Records supplied: Begin
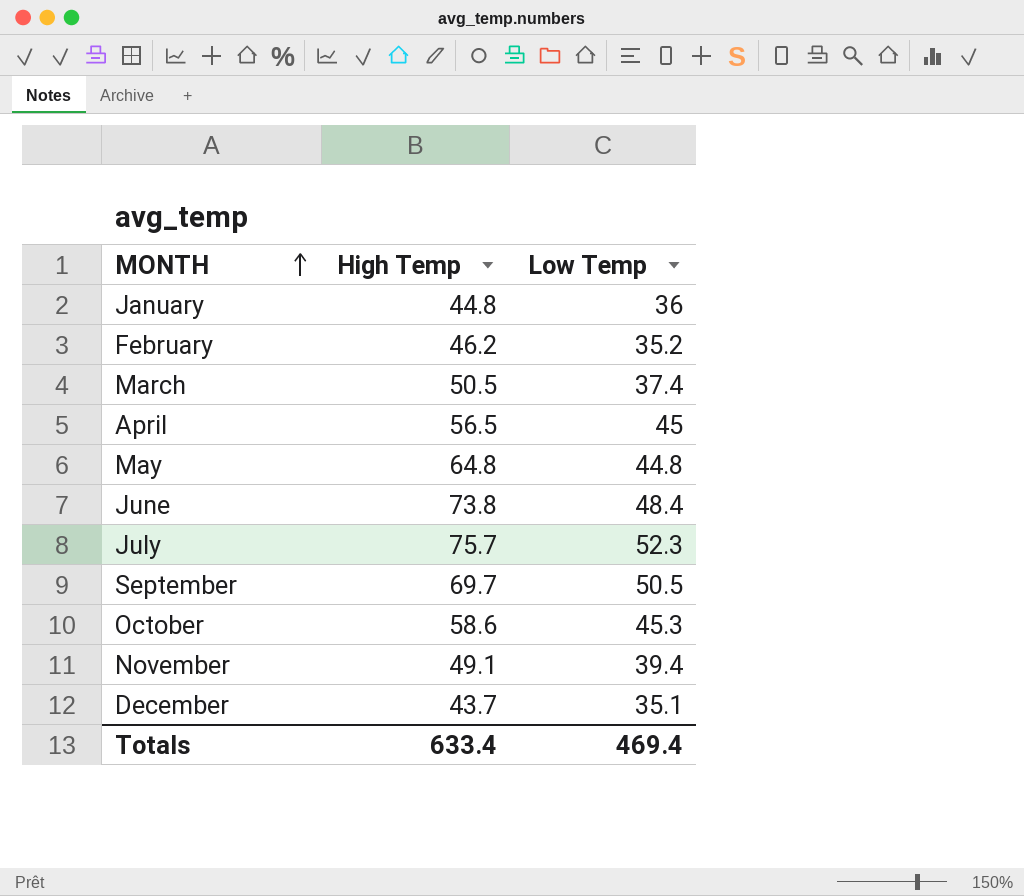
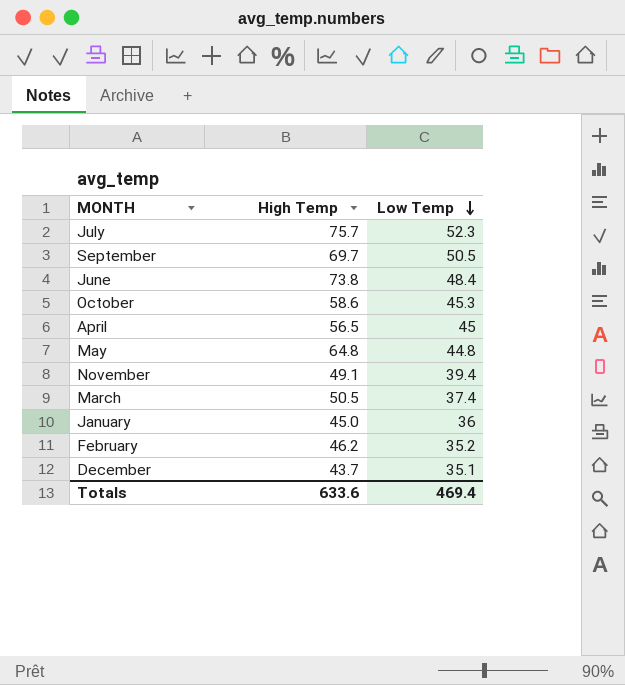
row order: MONTH ascending -> Low Temp descending
January | High Temp: 44.8 -> 45.0
Totals | High Temp: 633.4 -> 633.6

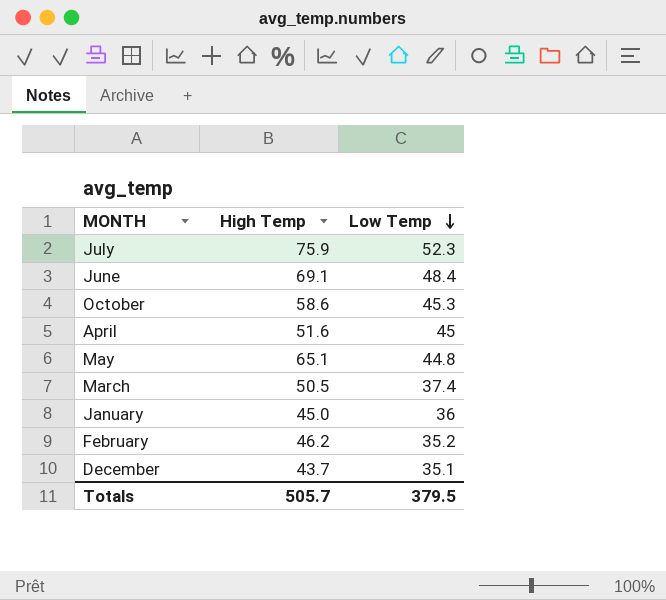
row September: 69.7 | 50.5 -> none
row November: 49.1 | 39.4 -> none
July | High Temp: 75.7 -> 75.9
June | High Temp: 73.8 -> 69.1
April | High Temp: 56.5 -> 51.6
May | High Temp: 64.8 -> 65.1
Totals | High Temp: 633.6 -> 505.7
Totals | Low Temp: 469.4 -> 379.5

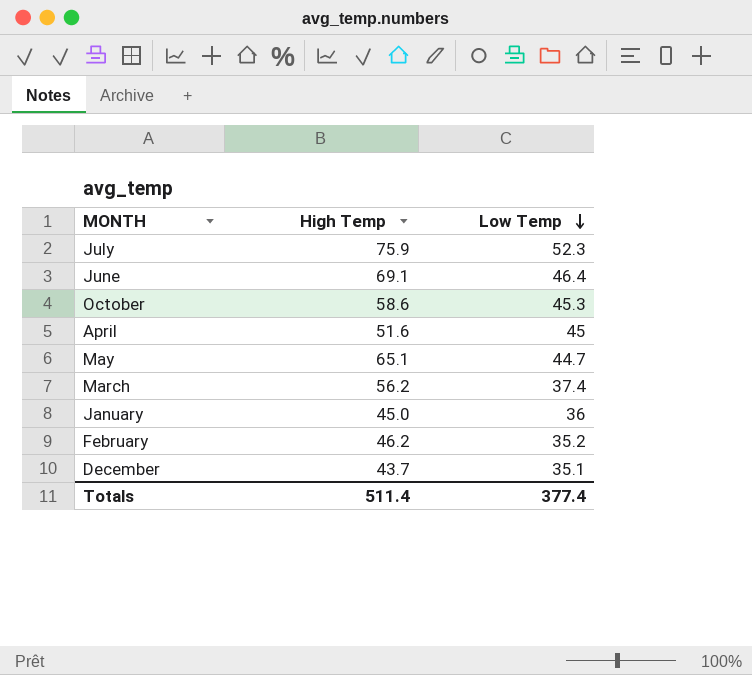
June | Low Temp: 48.4 -> 46.4
May | Low Temp: 44.8 -> 44.7
March | High Temp: 50.5 -> 56.2
Totals | High Temp: 505.7 -> 511.4
Totals | Low Temp: 379.5 -> 377.4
Records supplied: End
Task requirements |
Print the listing verbatim, images excluded.

Exercise solution |
row order: MONTH ascending -> Low Temp descending
January | High Temp: 44.8 -> 45.0
Totals | High Temp: 633.4 -> 633.6

row September: 69.7 | 50.5 -> none
row November: 49.1 | 39.4 -> none
July | High Temp: 75.7 -> 75.9
June | High Temp: 73.8 -> 69.1
April | High Temp: 56.5 -> 51.6
May | High Temp: 64.8 -> 65.1
Totals | High Temp: 633.6 -> 505.7
Totals | Low Temp: 469.4 -> 379.5

June | Low Temp: 48.4 -> 46.4
May | Low Temp: 44.8 -> 44.7
March | High Temp: 50.5 -> 56.2
Totals | High Temp: 505.7 -> 511.4
Totals | Low Temp: 379.5 -> 377.4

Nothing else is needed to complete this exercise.